To find out when this DNA was introduced, the researchers focused on the length of various sections of DNA. When people have offspring, the chromosomes (packets that hold the cells' DNA) that get passed down are broken, mixed and reattached beforehand, meaning each child is a blend of their parents. With every generation, DNA gets broken into shorter and shorter fragments. By studying the length of a DNA section, the investigators could deduce approximately when it made its way into the modern human genome. [Unraveling the Human Genome: 6 Molecular Milestones]
The scientists focused on DNA that was not characteristic of modern humans and that apparently entered modern-human genomes about 50,000 years ago, when ancestors of modern humans are suspected to have mated with Neanderthals. They also compared this DNA with that found in Neanderthal fossils to confirm that it looked Neanderthal.
The researchers discovered that about 20 percent of the Neanderthal genome could be found in modern humans. Although the majority of genes inherited from Neanderthals apparently do not do anything remarkably different from their modern-human counterparts, "some of the genes are beneficial," said Vernot, who, along with Akey, detailed these findings online Jan. 29 in the journal Science.
For instance, they found "evidence that both Europeans and East Asians have inherited genes having something to do with the skin," Vernot told LiveScience. "That makes sense — skin is an important organ, protecting against pathogens, protecting against ultraviolet light."
An independent team involving evolutionary geneticist David Reich at Harvard Medical School and his colleagues found mutations inherited from Neanderthals were most often in genes related to keratin, a component of skin and hair. These genetic changes may have helped modern humans adapt to chillier environments outside Africa.
"It's always really nice to get independent confirmation of your findings," Vernot said.
Lots of mating?
Both research groups also found that some regions of the modern-human genome are devoid of Neanderthal DNA, including areas involving the testes and the X chromosome. This suggests certain Neanderthal mutations were incompatible with modern humans and were removed during evolution, perhaps because they reduced fertility, both research teams said. Reich's group also identified Neanderthal-linked gene variants associated with the risk of diseases such as lupus, Type 2 diabetes and Crohn's disease (a chronic inflammatory bowel disease).
Although 20 percent might sound like a lot of mingling happened between Neanderthals and the ancestors of modern humans, it could have resulted from as few as 300 mating events, Vernot said.
The research team's computer simulations of modern-human intermingling with Neanderthals suggest about 40 percent of the Neanderthal genome may actually survive within modern human genomes. "We just identified 20 percent is all," Vernot said.
To identify the other 20 percent or so of Neanderthal genome hidden within modern humans, the scientists estimate they would need about 1,000 individuals from any given modern-human population — for instance, Europeans — to find nearly all the Neanderthal DNA present there.
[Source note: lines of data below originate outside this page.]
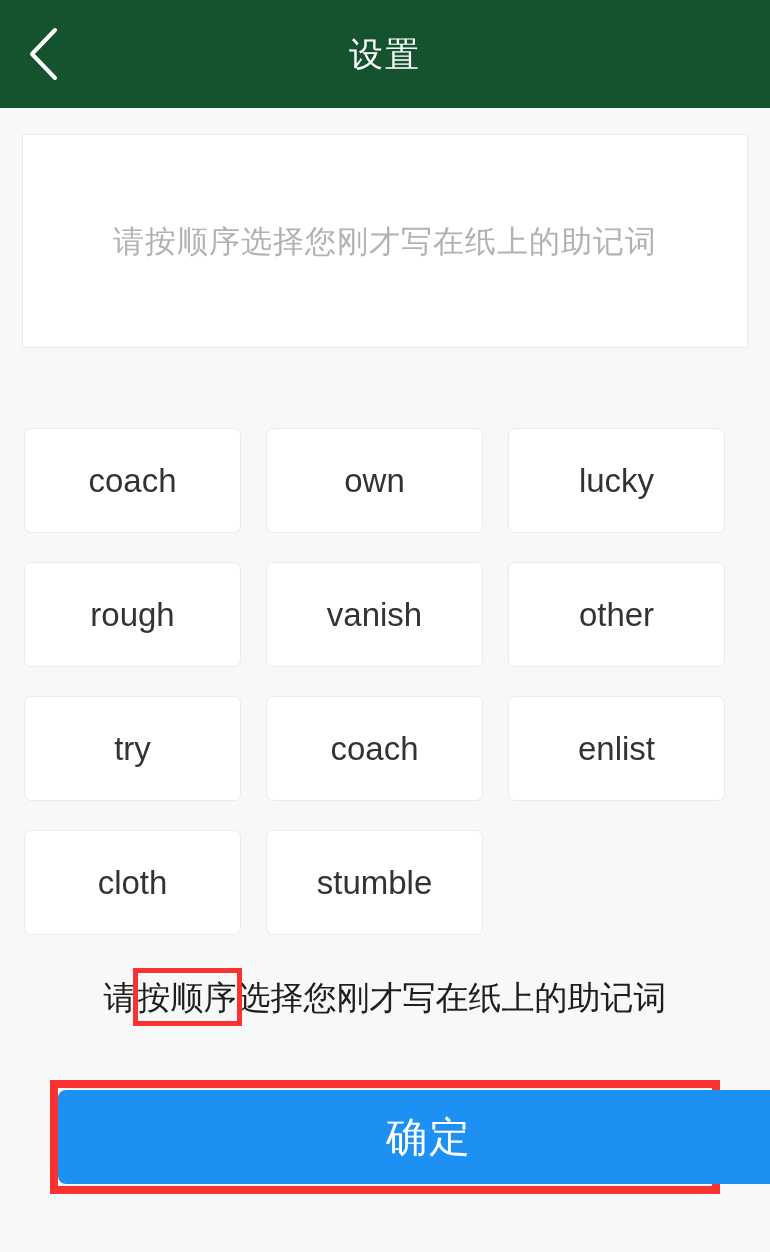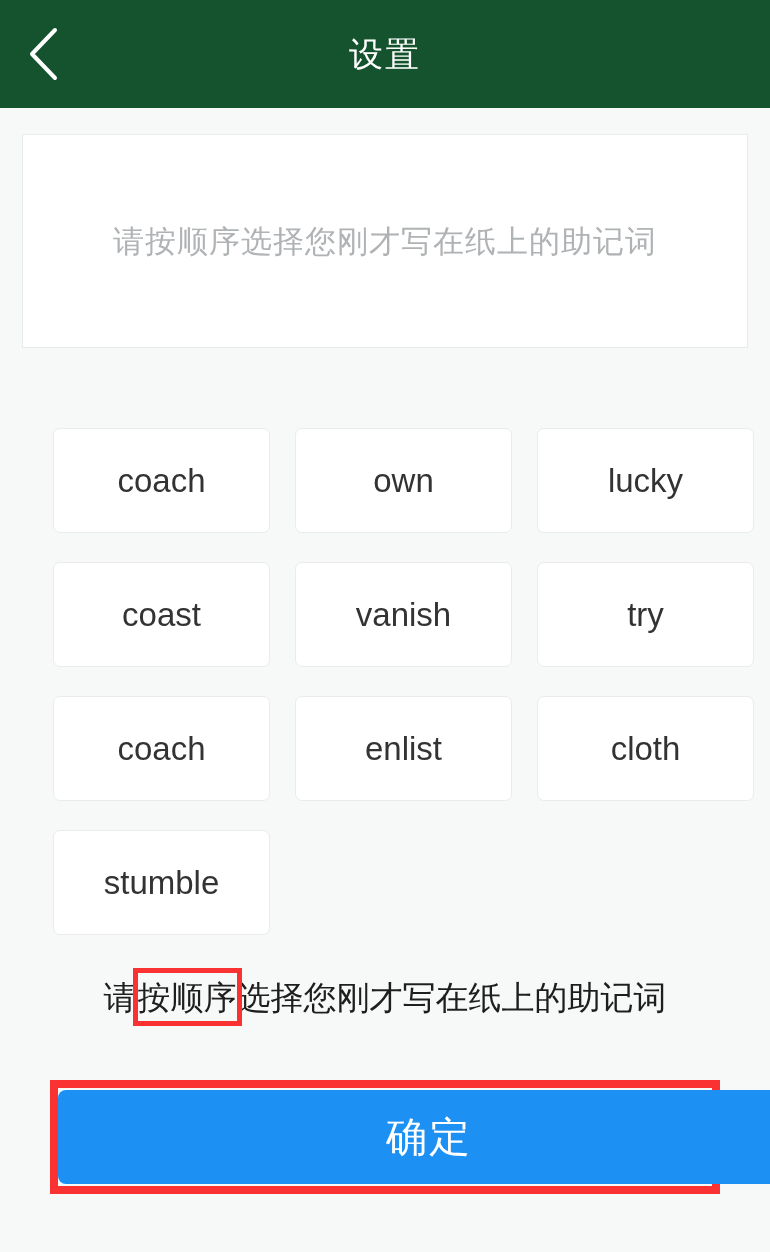"coach" .word-grid { left: 53px -> 24px }
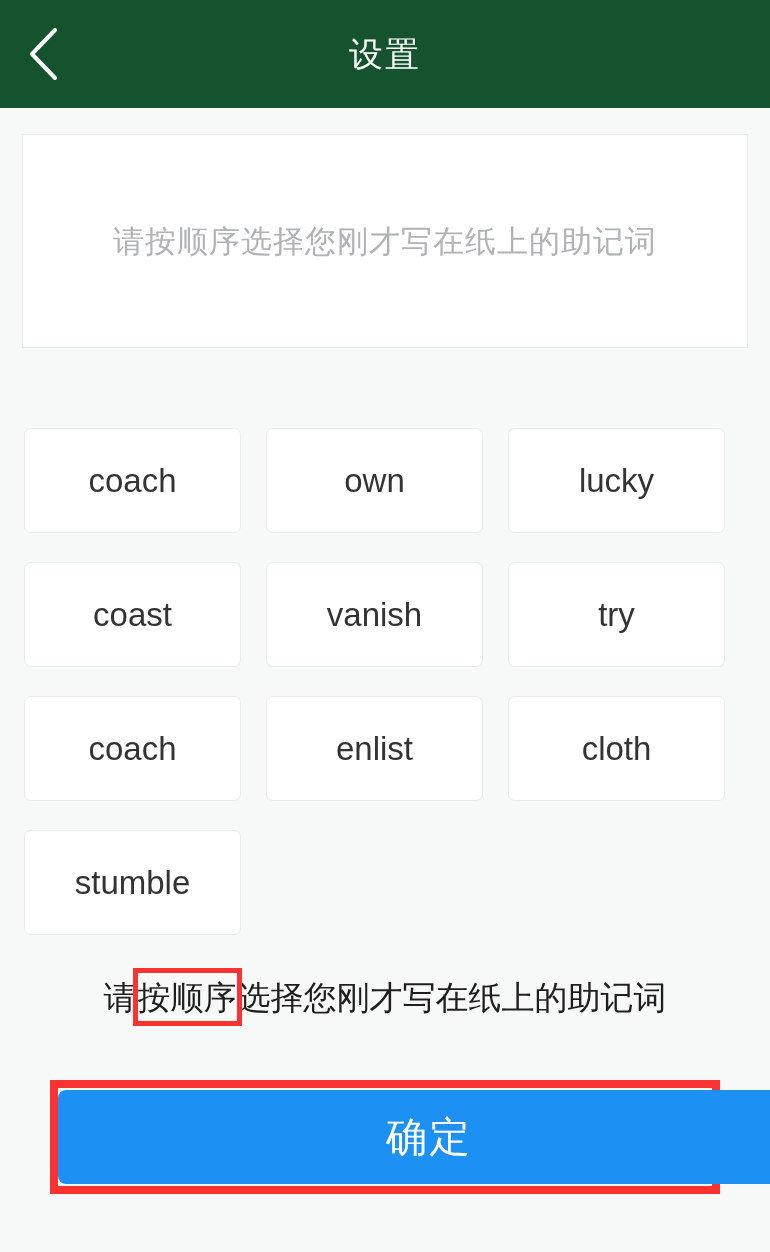"coast" span.word-card-label { text: coast -> rough }
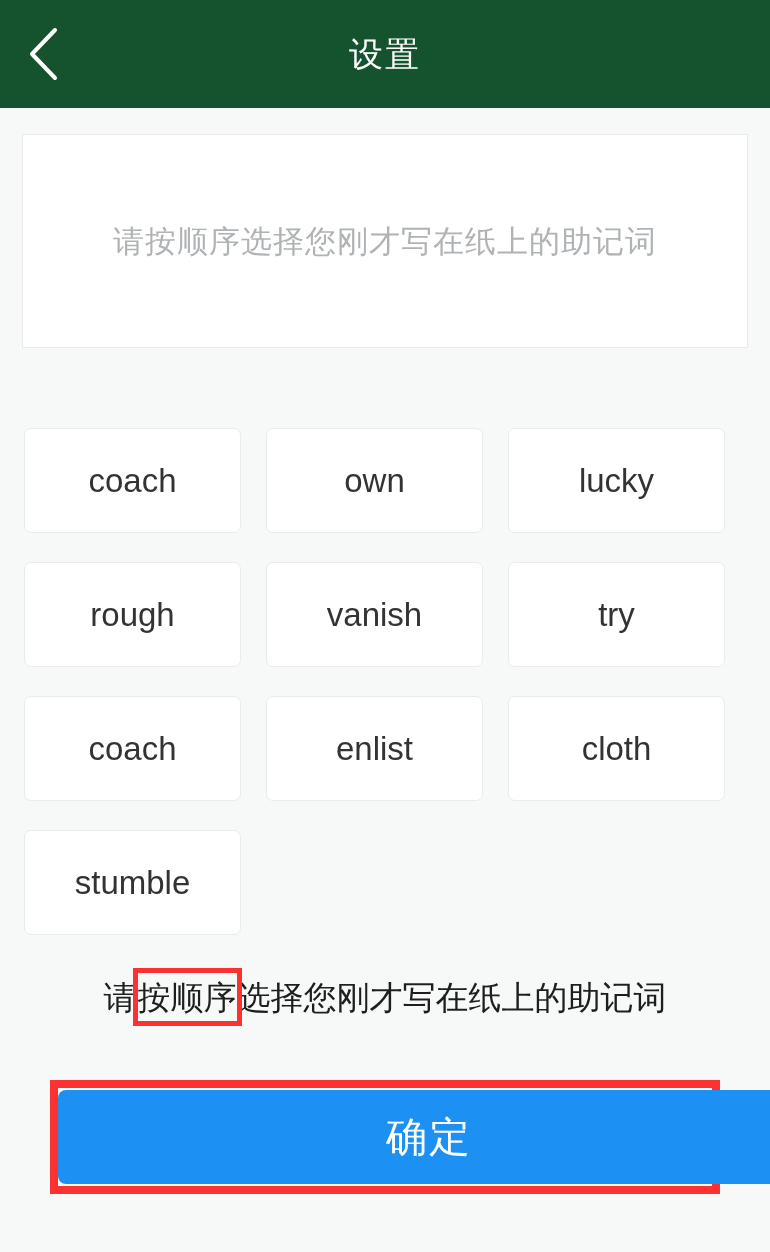"other" div.word-card { html: none -> <div> <span>other</span> </div> }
However, identifying Neanderthal DNA will be challenging. "Because we're so similar to Neanderthals, there could be many, many regions that are virtually identical, with no differences that we can tell apart," Vernot said.
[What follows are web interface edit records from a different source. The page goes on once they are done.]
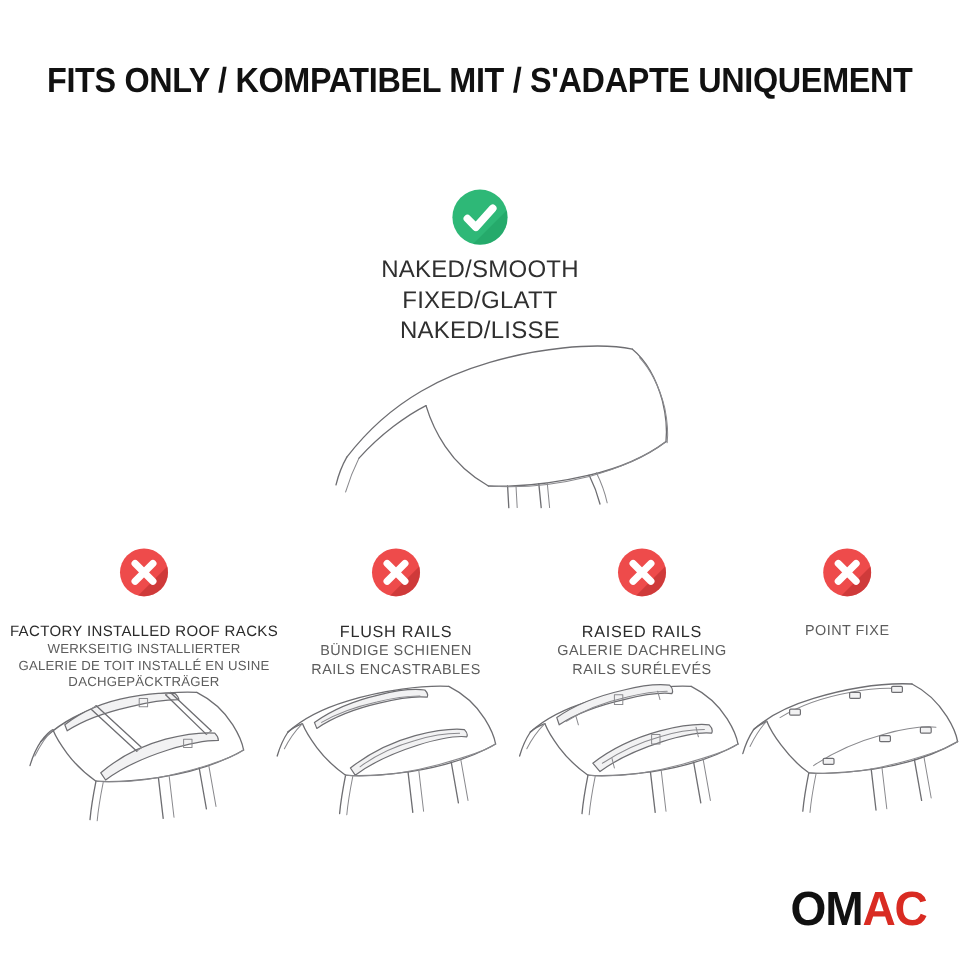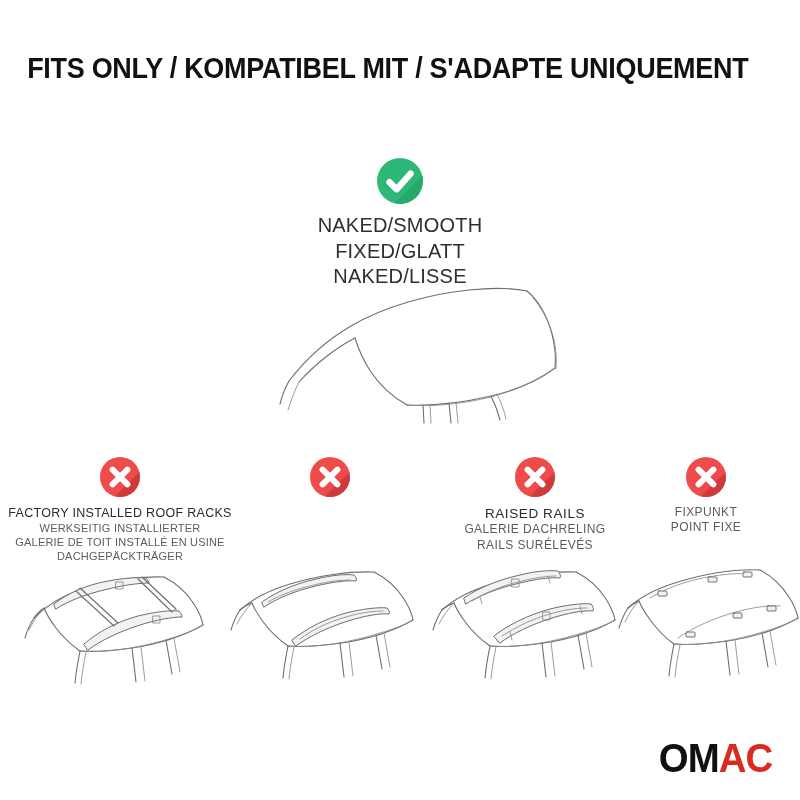"FITS ONLY / KOMPATIBEL MIT" .title-bar { width: 686px -> 800px }
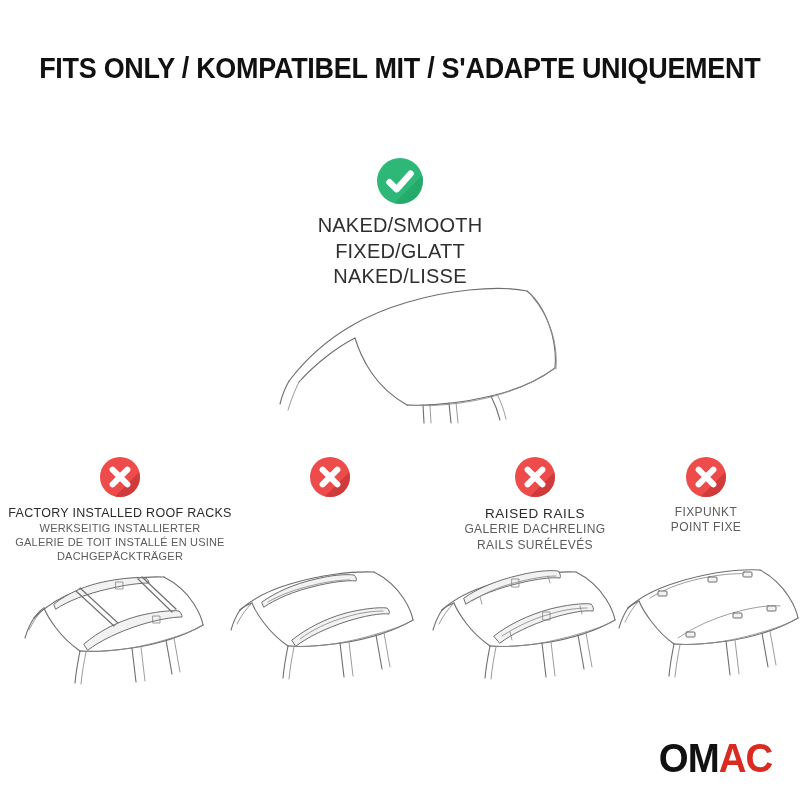"FACTORY INSTALLED ROOF RACKS" .option.neg .labels { margin-top: 8px -> 21px }
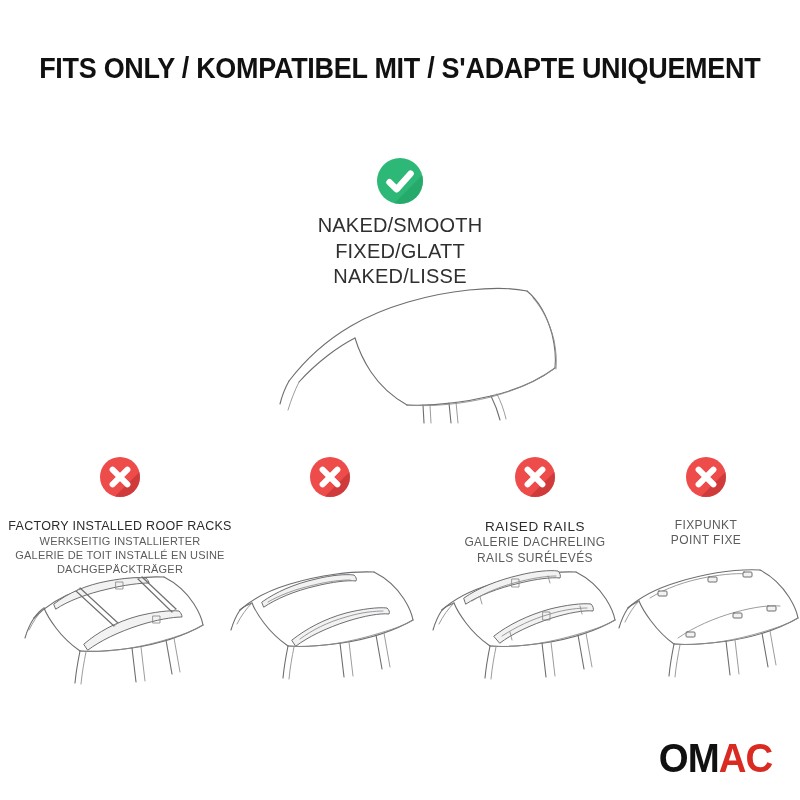"FLUSH RAILS" div.labels { html: none -> <div> <span>FLUSH RAILS</span> <span>BÜNDIGE SCHIENEN</span> <span>RAILS ENCASTRABLES</span> </div> }
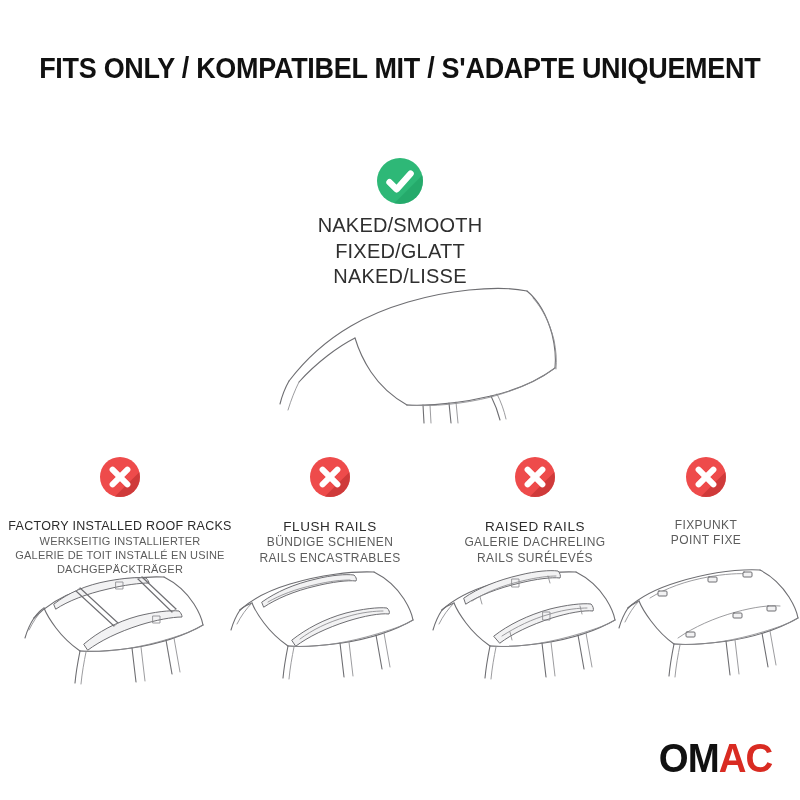"FIXPUNKT" span.label-line { html: <span>FIXPUNKT</span> -> none }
The method the scientists used to identify Neanderthal DNA could also be used to discover the DNA of previously unknown relatives with whom the ancestors of modern humans may also have interbred. This strategy could even work without DNA from fossils of such previously unknown human lineages as a reference point, although having such fossil DNA would make this research significantly more accurate, Vernot said.